Toxicities in teeth independent of altered glucose metabolism were observed in rats. Administration of 100 mg/kg palbociclib for 27 weeks (approximately 15 times the adult human exposure [AUC] at the recommended dose) resulted in abnormalities in growing incisor teeth (discolored, ameloblast degeneration/necrosis, mononuclear cell infiltrate). Other toxicities of potential concern to pediatric patients have not been evaluated in juvenile animals.
8.5 Geriatric Use
Of 444 patients who received IBRANCE in Study 1, 181 patients (41%) were ≥65 years of age and 48 patients (11%) were ≥75 years of age. Of 347 patients who received IBRANCE in Study 2, 86 patients (25%) were ≥65 years of age and 27 patients (8%) were ≥75 years of age. No overall differences in safety or effectiveness of IBRANCE were observed between these patients and younger patients.
8.6 Hepatic Impairment
No dose adjustment is required in patients with mild or moderate hepatic impairment (Child-Pugh classes A and B). For patients with severe hepatic impairment (Child-Pugh class C), the recommended dose of IBRANCE is 75 mg once daily for 21 consecutive days followed by 7 days off treatment to comprise a complete cycle of 28 days [see Dosage and Administration (2.2)]. Based on a pharmacokinetic trial in subjects with varying degrees of hepatic function, the palbociclib unbound exposure (unbound AUCINF) decreased by 17% in subjects with mild hepatic impairment (Child-Pugh class A), and increased by 34% and 77% in subjects with moderate (Child-Pugh class B) and severe (Child-Pugh class C) hepatic impairment, respectively, relative to subjects with normal hepatic function. Peak palbociclib unbound exposure (unbound Cmax) increased by 7%, 38% and 72% for mild, moderate and severe hepatic impairment, respectively, relative to subjects with normal hepatic function [see Clinical Pharmacology (12.3)].

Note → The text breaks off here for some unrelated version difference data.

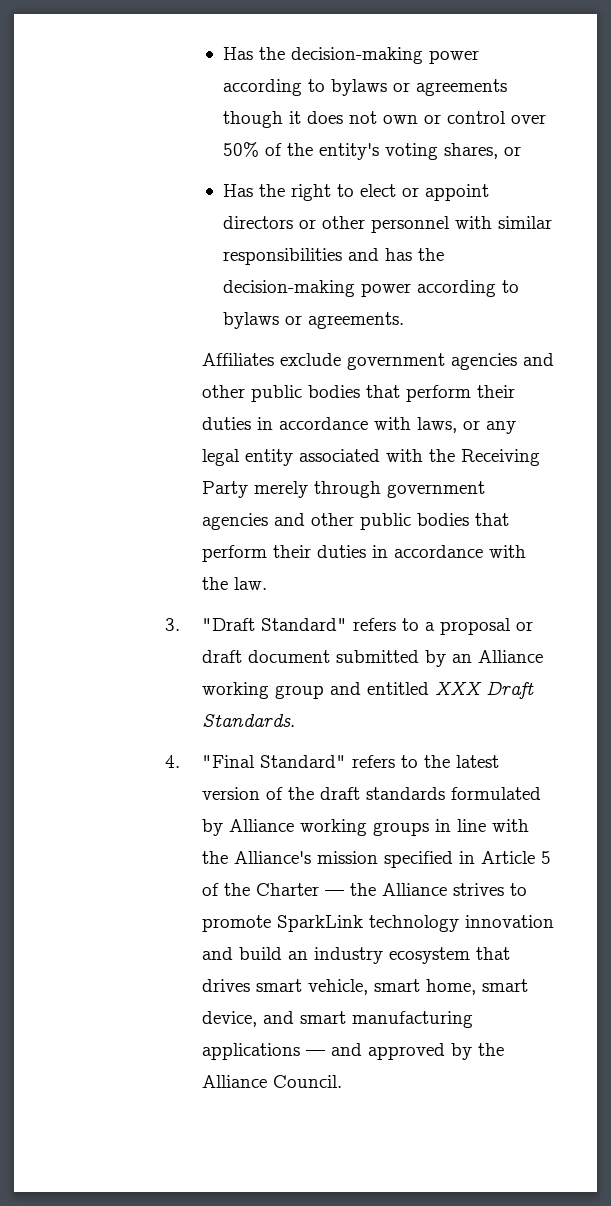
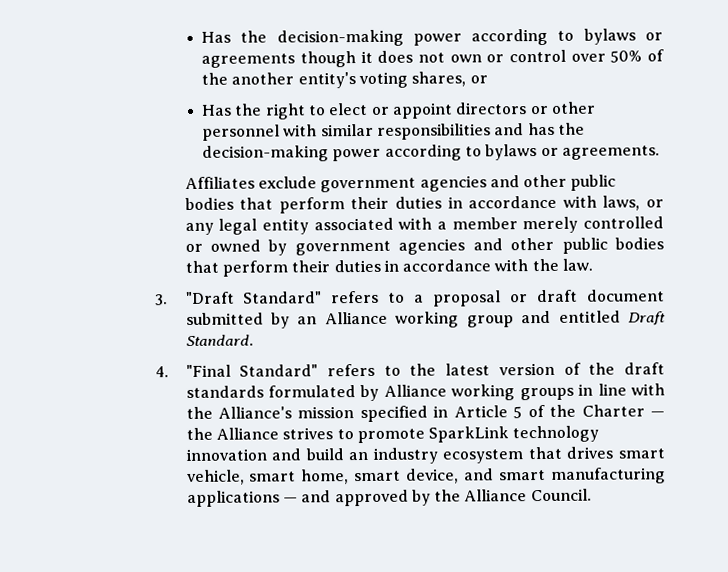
- Has the decision-making power according to bylaws or agreements though it does not own or control over 50% of the entity's voting shares, or
+ Has the decision-making power according to bylaws or agreements though it does not own or control over 50% of the another entity's voting shares, or
- Affiliates exclude government agencies and other public bodies that perform their duties in accordance with laws, or any legal entity associated with the Receiving Party merely through government agencies and other public bodies that perform their duties in accordance with the law.
+ Affiliates exclude government agencies and other public bodies that perform their duties in accordance with laws, or any legal entity associated with a member merely controlled or owned by government agencies and other public bodies that perform their duties in accordance with the law.
- 3. "Draft Standard" refers to a proposal or draft document submitted by an Alliance working group and entitled XXX Draft Standards.
+ 3. "Draft Standard" refers to a proposal or draft document submitted by an Alliance working group and entitled Draft Standard.

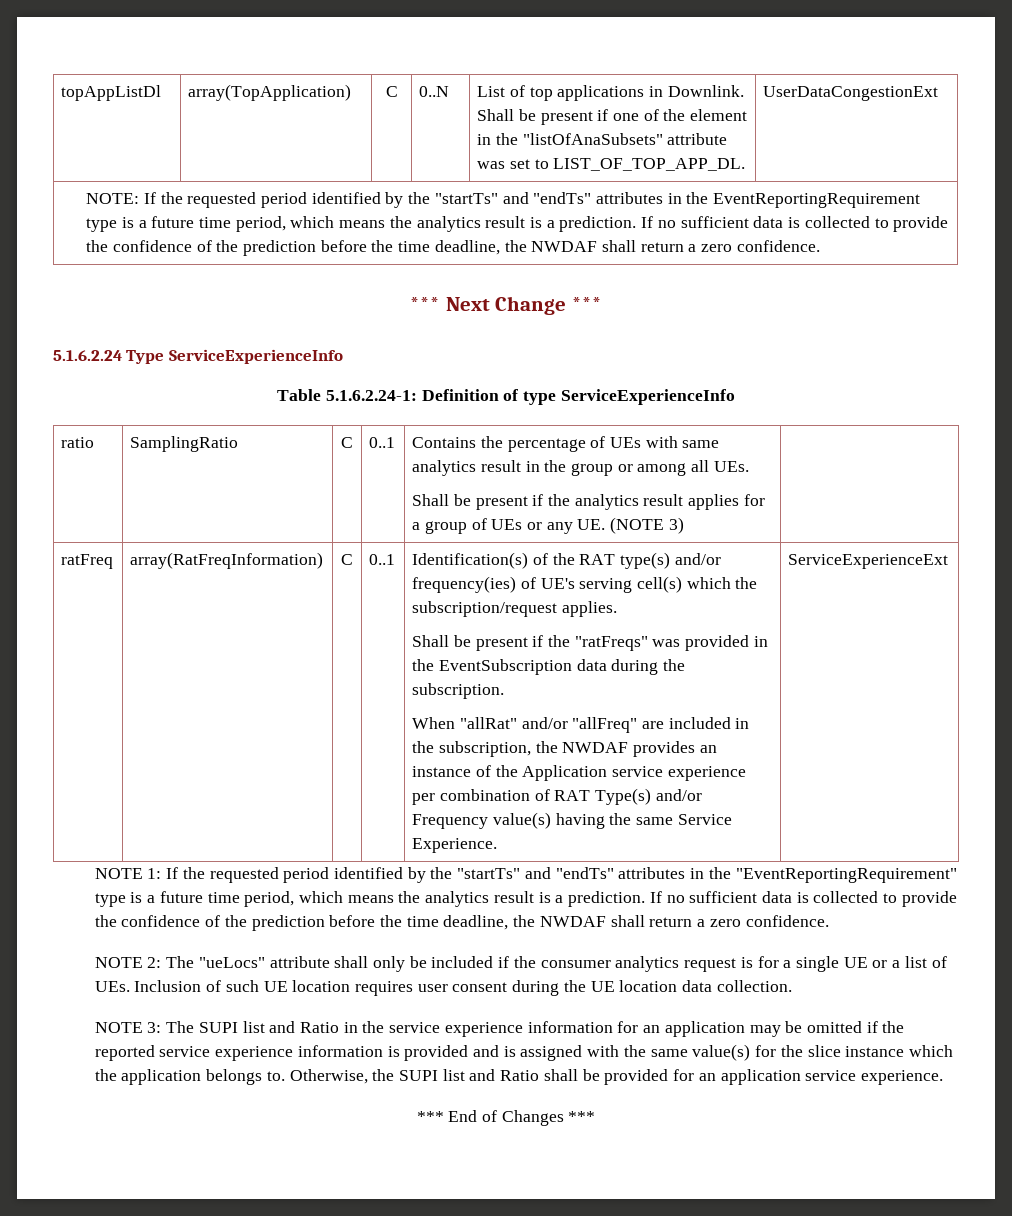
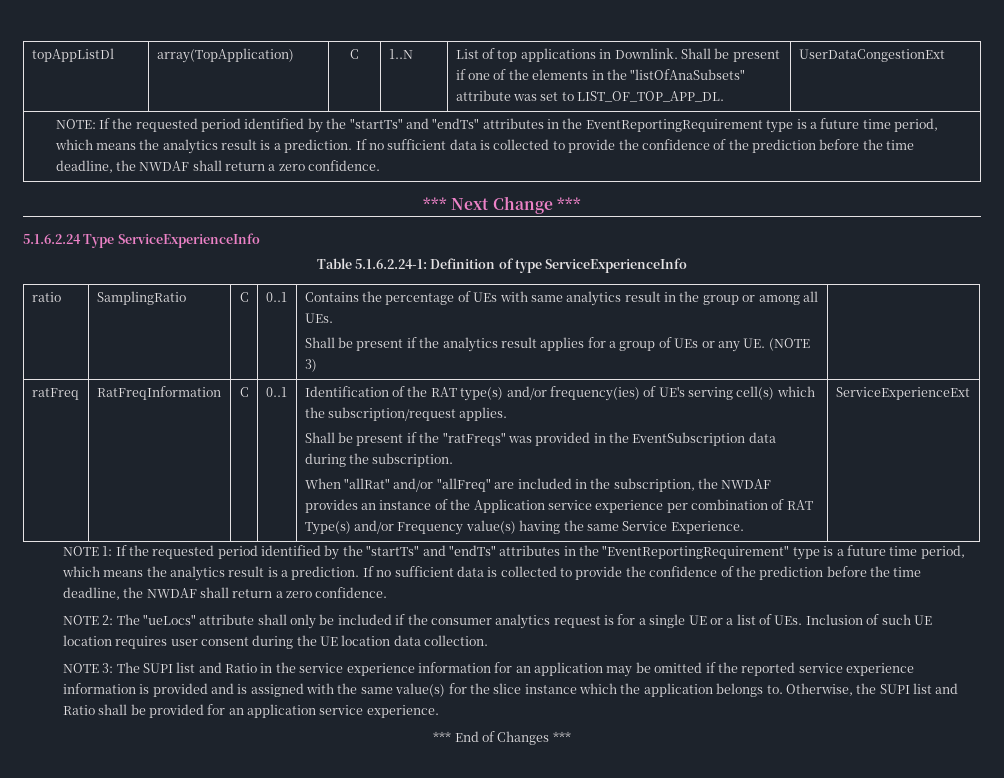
- topAppListDl | array(TopApplication) | C | 0..N | List of top applications in Downlink. Shall be present if one of the element in the "listOfAnaSubsets" attribute was set to LIST_OF_TOP_APP_DL. | UserDataCongestionExt
+ topAppListDl | array(TopApplication) | C | 1..N | List of top applications in Downlink. Shall be present if one of the elements in the "listOfAnaSubsets" attribute was set to LIST_OF_TOP_APP_DL. | UserDataCongestionExt
- array(RatFreqInformation) | C | 0..1 | Identification(s) of the RAT type(s) and/or frequency(ies) of UE's serving cell(s) which the subscription/request applies.
+ RatFreqInformation | C | 0..1 | Identification of the RAT type(s) and/or frequency(ies) of UE's serving cell(s) which the subscription/request applies.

Review the Full Prescribing Information for the aromatase inhibitor or fulvestrant for dose modifications related to hepatic impairment.
8.7 Renal Impairment
No dose adjustment is required in patients with mild, moderate, or severe renal impairment (CrCl >15 mL/min). Based on a pharmacokinetic trial in subjects with varying degrees of renal function, the total palbociclib exposure (AUCINF) increased by 39%, 42%, and 31% with mild (60 mL/min ≤ CrCl <90 mL/min), moderate (30 mL/min ≤ CrCl <60 mL/min), and severe (CrCl <30 mL/min) renal impairment, respectively, relative to subjects with normal renal function. Peak palbociclib exposure (Cmax) increased by 17%, 12%, and 15% for mild, moderate, and severe renal impairment, respectively, relative to subjects with normal renal function. The pharmacokinetics of palbociclib have not been studied in patients requiring hemodialysis [see Clinical Pharmacology (12.3)].